The American Fly Fishing Experience - Theodore Gordon, His Lost Flies and Last Sentiments

John Gubbins

 The American Fly Fishing Experience tells the story both of Theodore Gordon, the Father of American Dry Fly Fishing. It deals both with his personal story and the story of his fly fishing innovations. His personal story is straightforward. For years he and his mother lived in Savannah until bad investments forced him North to work in his uncle's Wall Street firm. His summers were spent fly fishing the Catskills where he met, courted, and lost his great love, an attractive, young, athletic woman. A consumptive from childhood, Gordon's declining health forced him to leave Manhattan permanently in 1906 and take up residence in the town of Liberty, New York near the Loomis Sanatorium. During his last years in Liberty he made friends, sold fishing flies, and bred chickens. Local Catskill anglers revered him for his stories and angling skills.
    With Gordon's personal stories, The American Fly Fishing Experience exposes his fly fishing inventions. It is the only book to do so. For business reasons Gordon kept his fly designs, his method of tying flies, and his strategy for finding what he called the “effective fly” secret. At first stymied by his secretiveness, I, as many other writers, grew frustrated and resentful. Reassessing I concluded a new avenue of research was needed, one no other writer had pursued. Encouraged by the sports books of George Plimpton, I decided to try fishing like him, a forbidding task, for Gordon on a Catskill river was the best angler of his day. Nonetheless it occurred to me that attempting to fish like Gordon, no matter how clumsy, might turn up new information about him.

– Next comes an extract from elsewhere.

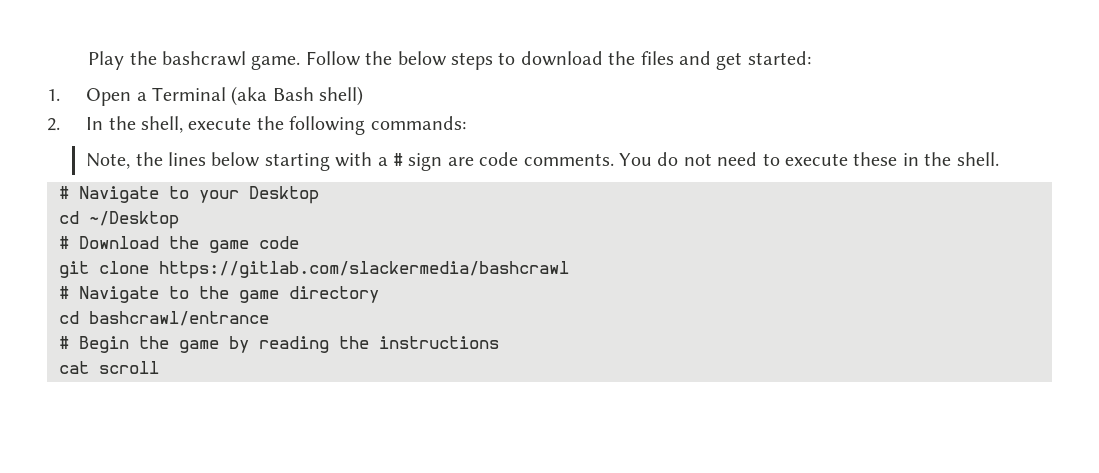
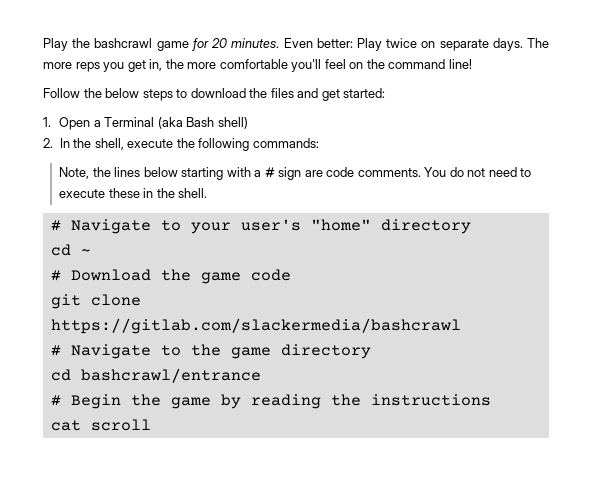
[251,55,301,70] game. -> [156,38,549,51] [43,59,472,72] game for 20 minutes. Even better: Play twice on separate days. The more reps you get in, the more comfortable you'll feel on the command line! //
[249,186,319,204] [59,211,179,229] Desktop // cd ~/Desktop -> [240,219,471,234] [50,244,91,256] user's "home" directory // cd ~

    After teasing out all references to his favorite flies and his strategies for fishing them, I practiced fishing like him on my Upper Peninsula Michigan rivers and then spent two weeks fly fishing New York's Beaverkill and Willowemoc Rivers. It was an eye opener. Gordon's approach to fly fishing demands rigorous discipline and still catches fish today. Fishing like Gordon proved to me that he was a tough minded accomplished angler, always experimenting, never satisfied with the dictates of tradition. His style of fishing, what he called “rough and ready” fly fishing, is the American fly fishing experience. Gordon led us to it.